Task item: Reproduce all of the records exactly.

Exercise inputs:
=====
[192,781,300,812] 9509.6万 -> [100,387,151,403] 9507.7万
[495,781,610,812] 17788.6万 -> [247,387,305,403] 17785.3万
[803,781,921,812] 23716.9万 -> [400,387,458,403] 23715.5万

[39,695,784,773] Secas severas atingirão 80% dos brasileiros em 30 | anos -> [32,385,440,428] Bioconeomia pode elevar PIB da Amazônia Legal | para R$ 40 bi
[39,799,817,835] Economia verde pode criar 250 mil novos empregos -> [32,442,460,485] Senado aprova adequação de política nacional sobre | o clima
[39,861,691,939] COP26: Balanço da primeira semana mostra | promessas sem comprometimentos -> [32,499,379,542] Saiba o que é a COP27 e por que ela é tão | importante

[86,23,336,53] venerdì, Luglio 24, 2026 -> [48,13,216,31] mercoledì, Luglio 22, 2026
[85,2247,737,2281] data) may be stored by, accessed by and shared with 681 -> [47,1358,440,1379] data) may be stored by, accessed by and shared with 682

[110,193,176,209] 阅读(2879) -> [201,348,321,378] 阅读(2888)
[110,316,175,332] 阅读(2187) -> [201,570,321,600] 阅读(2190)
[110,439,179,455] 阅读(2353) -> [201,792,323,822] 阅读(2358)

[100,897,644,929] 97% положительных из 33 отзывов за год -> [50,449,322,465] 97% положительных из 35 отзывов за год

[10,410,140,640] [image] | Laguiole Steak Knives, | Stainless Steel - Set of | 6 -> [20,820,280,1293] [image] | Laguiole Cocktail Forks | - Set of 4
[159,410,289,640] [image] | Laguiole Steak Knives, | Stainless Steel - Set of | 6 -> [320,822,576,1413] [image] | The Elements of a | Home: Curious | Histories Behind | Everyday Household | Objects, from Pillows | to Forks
=====
Result for this task:
[192,781,300,812] 9509.6万 -> [100,387,151,403] 9507.7万
[495,781,610,812] 17788.6万 -> [247,387,305,403] 17785.3万
[803,781,921,812] 23716.9万 -> [400,387,458,403] 23715.5万

[39,695,784,773] Secas severas atingirão 80% dos brasileiros em 30 | anos -> [32,385,440,428] Bioconeomia pode elevar PIB da Amazônia Legal | para R$ 40 bi
[39,799,817,835] Economia verde pode criar 250 mil novos empregos -> [32,442,460,485] Senado aprova adequação de política nacional sobre | o clima
[39,861,691,939] COP26: Balanço da primeira semana mostra | promessas sem comprometimentos -> [32,499,379,542] Saiba o que é a COP27 e por que ela é tão | importante

[86,23,336,53] venerdì, Luglio 24, 2026 -> [48,13,216,31] mercoledì, Luglio 22, 2026
[85,2247,737,2281] data) may be stored by, accessed by and shared with 681 -> [47,1358,440,1379] data) may be stored by, accessed by and shared with 682

[110,193,176,209] 阅读(2879) -> [201,348,321,378] 阅读(2888)
[110,316,175,332] 阅读(2187) -> [201,570,321,600] 阅读(2190)
[110,439,179,455] 阅读(2353) -> [201,792,323,822] 阅读(2358)

[100,897,644,929] 97% положительных из 33 отзывов за год -> [50,449,322,465] 97% положительных из 35 отзывов за год

[10,410,140,640] [image] | Laguiole Steak Knives, | Stainless Steel - Set of | 6 -> [20,820,280,1293] [image] | Laguiole Cocktail Forks | - Set of 4
[159,410,289,640] [image] | Laguiole Steak Knives, | Stainless Steel - Set of | 6 -> [320,822,576,1413] [image] | The Elements of a | Home: Curious | Histories Behind | Everyday Household | Objects, from Pillows | to Forks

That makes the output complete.